- RECORDED INFORMATION
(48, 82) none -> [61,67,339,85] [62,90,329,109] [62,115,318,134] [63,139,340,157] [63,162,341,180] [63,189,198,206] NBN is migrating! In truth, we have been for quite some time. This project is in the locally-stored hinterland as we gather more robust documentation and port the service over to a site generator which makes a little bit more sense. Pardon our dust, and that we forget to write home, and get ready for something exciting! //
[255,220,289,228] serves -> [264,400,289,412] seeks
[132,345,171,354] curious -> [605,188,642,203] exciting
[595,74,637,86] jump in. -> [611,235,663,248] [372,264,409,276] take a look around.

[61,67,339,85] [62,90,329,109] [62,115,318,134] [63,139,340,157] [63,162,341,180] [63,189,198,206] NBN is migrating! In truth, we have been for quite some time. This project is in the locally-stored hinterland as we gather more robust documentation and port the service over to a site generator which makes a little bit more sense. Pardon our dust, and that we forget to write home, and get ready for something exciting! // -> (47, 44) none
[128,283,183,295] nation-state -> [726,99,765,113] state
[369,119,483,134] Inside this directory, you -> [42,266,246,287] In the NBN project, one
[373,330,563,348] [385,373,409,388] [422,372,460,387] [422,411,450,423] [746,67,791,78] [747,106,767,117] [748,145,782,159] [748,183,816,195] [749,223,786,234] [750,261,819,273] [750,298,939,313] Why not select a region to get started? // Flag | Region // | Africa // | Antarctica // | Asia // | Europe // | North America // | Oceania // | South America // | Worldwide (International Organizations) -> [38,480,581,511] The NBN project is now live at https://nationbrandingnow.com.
==
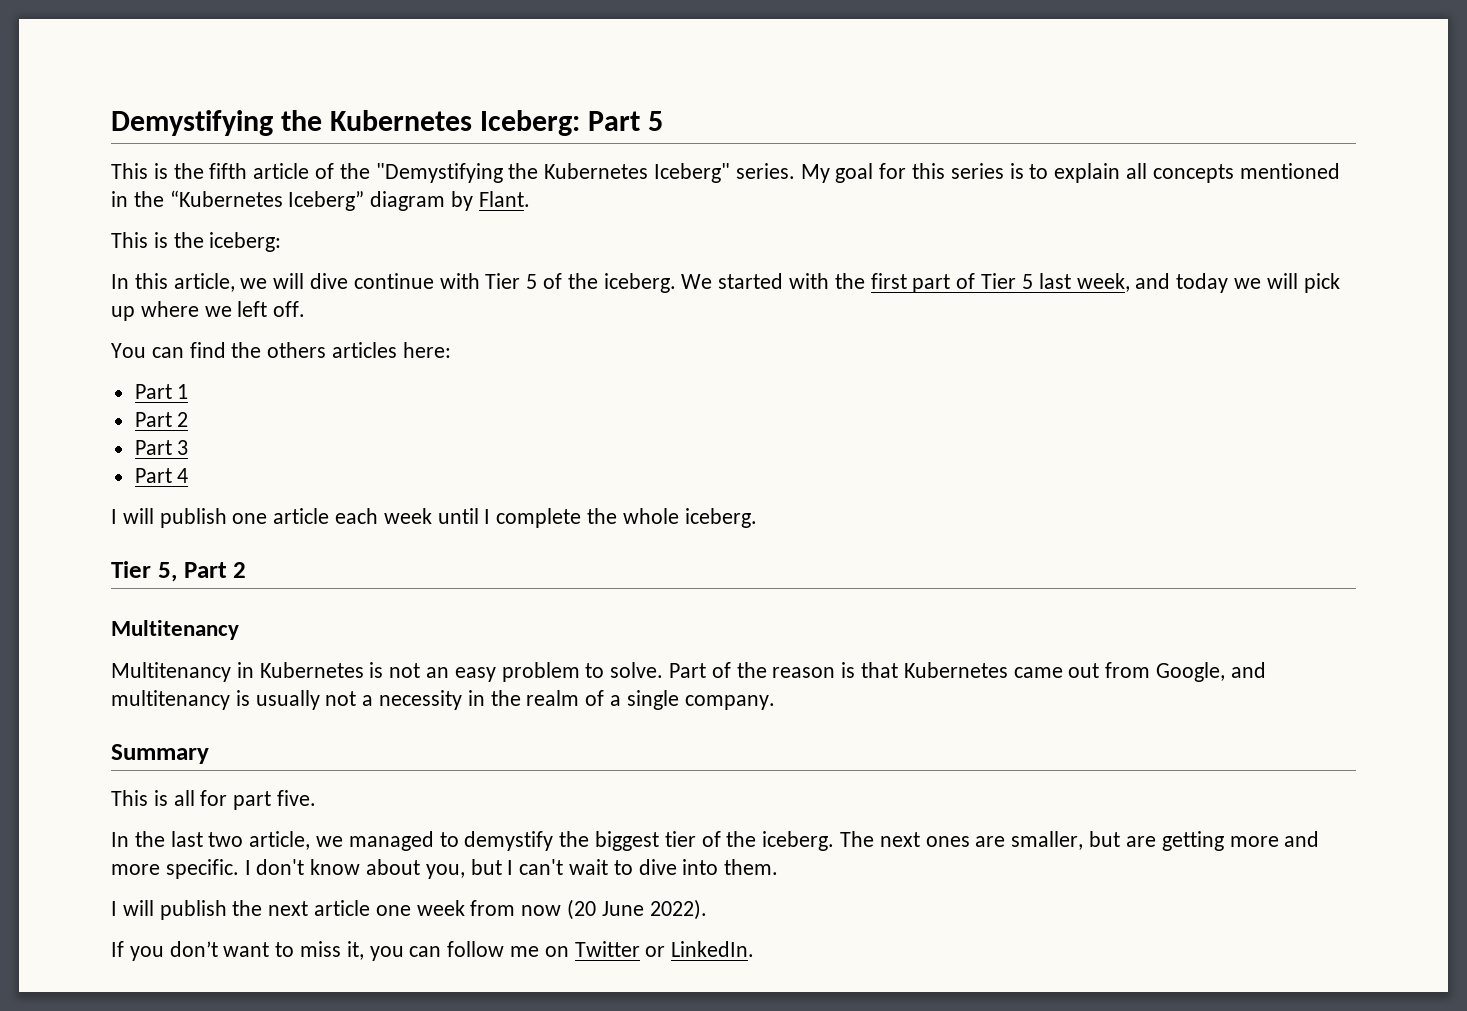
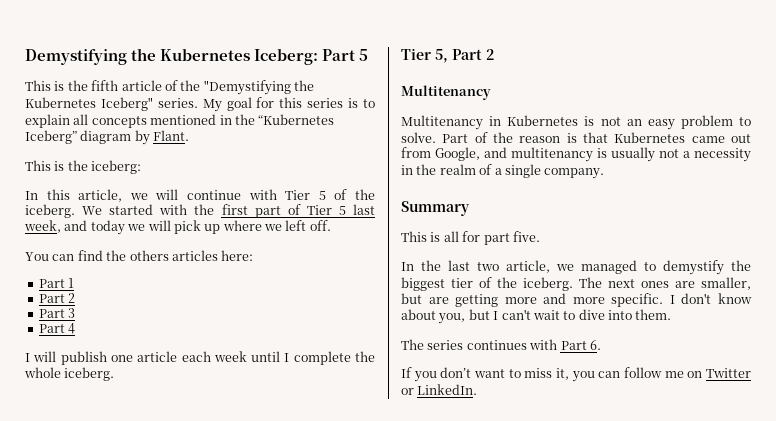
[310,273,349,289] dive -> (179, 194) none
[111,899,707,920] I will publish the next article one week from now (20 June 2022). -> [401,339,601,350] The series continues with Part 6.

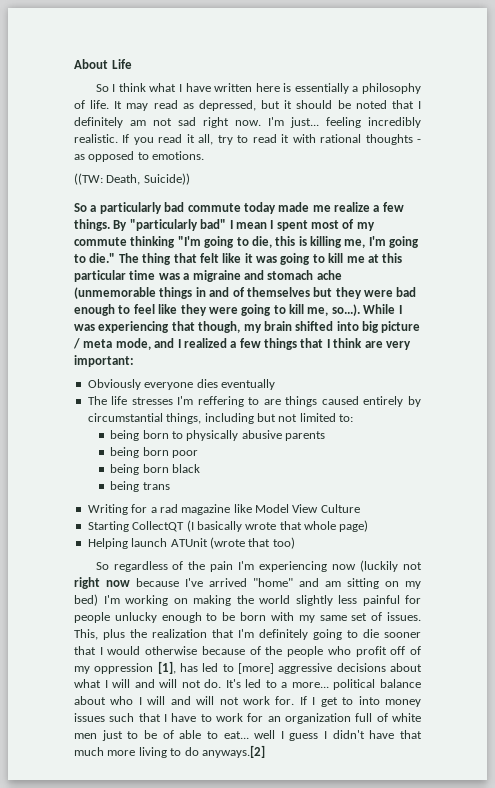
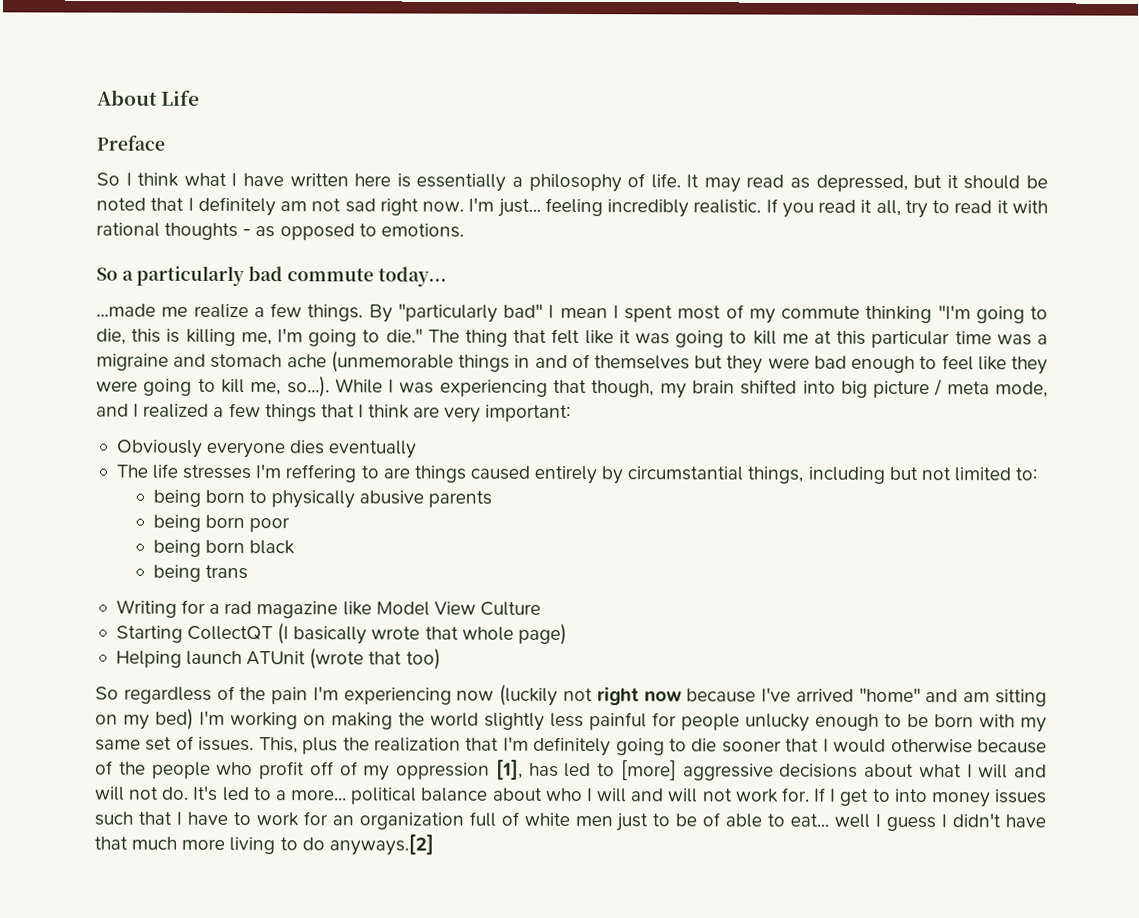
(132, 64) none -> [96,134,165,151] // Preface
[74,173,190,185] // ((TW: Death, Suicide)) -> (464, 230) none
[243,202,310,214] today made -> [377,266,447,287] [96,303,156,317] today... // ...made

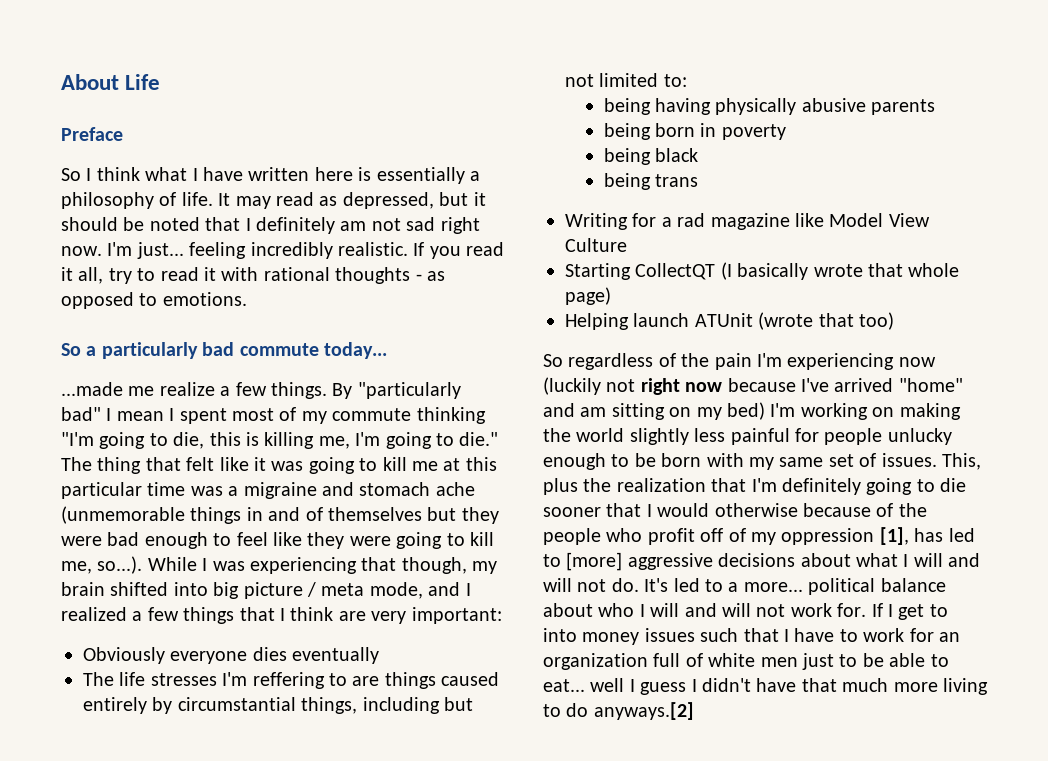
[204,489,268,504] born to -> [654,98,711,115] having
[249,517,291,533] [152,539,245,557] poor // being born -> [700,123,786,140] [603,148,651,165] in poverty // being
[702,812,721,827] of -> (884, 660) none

- DESCRIPTION OF THE TASK
Both end lines included, restate word for word the lines above from the line with "(48, 82) none" to the line with "[595,74,637,86] jump in.", and nothing else.

- ANSWER SECTION
(48, 82) none -> [61,67,339,85] [62,90,329,109] [62,115,318,134] [63,139,340,157] [63,162,341,180] [63,189,198,206] NBN is migrating! In truth, we have been for quite some time. This project is in the locally-stored hinterland as we gather more robust documentation and port the service over to a site generator which makes a little bit more sense. Pardon our dust, and that we forget to write home, and get ready for something exciting! //
[255,220,289,228] serves -> [264,400,289,412] seeks
[132,345,171,354] curious -> [605,188,642,203] exciting
[595,74,637,86] jump in. -> [611,235,663,248] [372,264,409,276] take a look around.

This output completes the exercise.